Comment réagit la gauche politique ?
“L’AAA défend l’idée de présenter des candidats issus du mouvement contre la taxe sur l’eau et des forces de gauche aux prochaines élections afin de s’opposer aux partis capitalistes proaustérité. Cela peut être le début de la construction d’une nouvelle gauche qui s’oppose au système.
‘‘Ce mouvement a clarifié que le Sinn Fein (nationalistes ‘‘de gauche’’) est un parti très opportuniste que l’on peut à peine considérer de gauche. Il se déclare contre la taxe sur l’eau, mais n’organise rien pour s’y opposer. Il n’est même pas partisan d’une campagne de boycott parce que cela serait illégal. Ses positions sont, au final, très similaires à celles du parti travailliste lorsque ce dernier était dans l’opposition.
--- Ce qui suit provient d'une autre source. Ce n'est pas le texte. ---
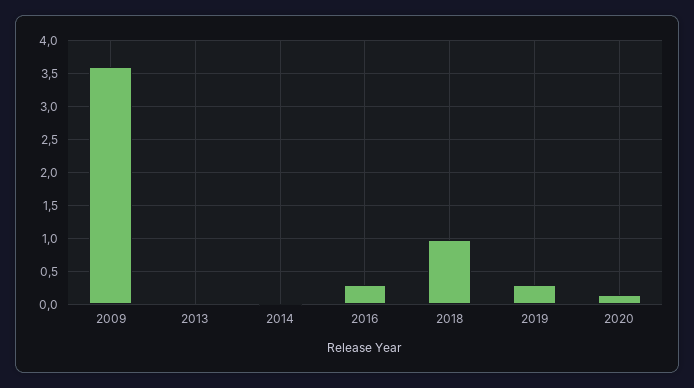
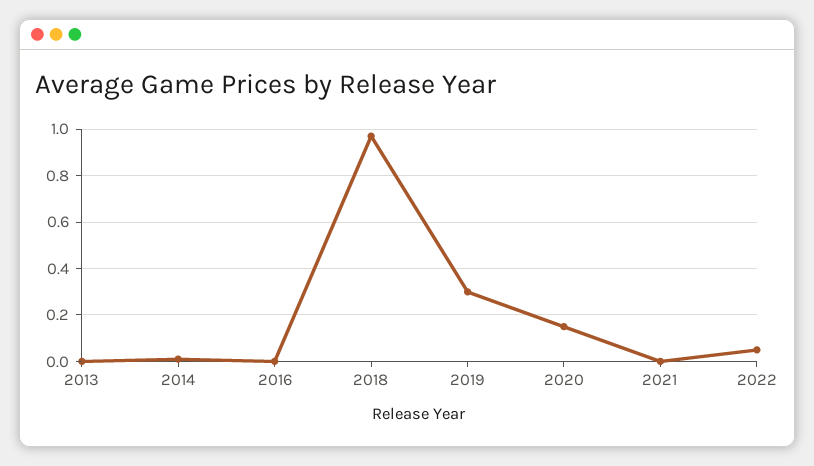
2009: 3.6 -> none
2016: 0.3 -> 0
2021: none -> 0
2022: none -> 0.05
Les choses ont changé une fois les travaillistes au pouvoir, et il en sera de même avec le Sinn Fein.
“Toutefois, s’il n’y a pas d’alternative lors des élections, le Sinn Fein pourrait bien profiter de l’atmosphère actuelle. C’est pourquoi la proposition de l’AAA pour avoir des candidats issus du mouvement de masse est si importante. Cela donnerait une voix politique à ce nouveau mouvement issu de la base.”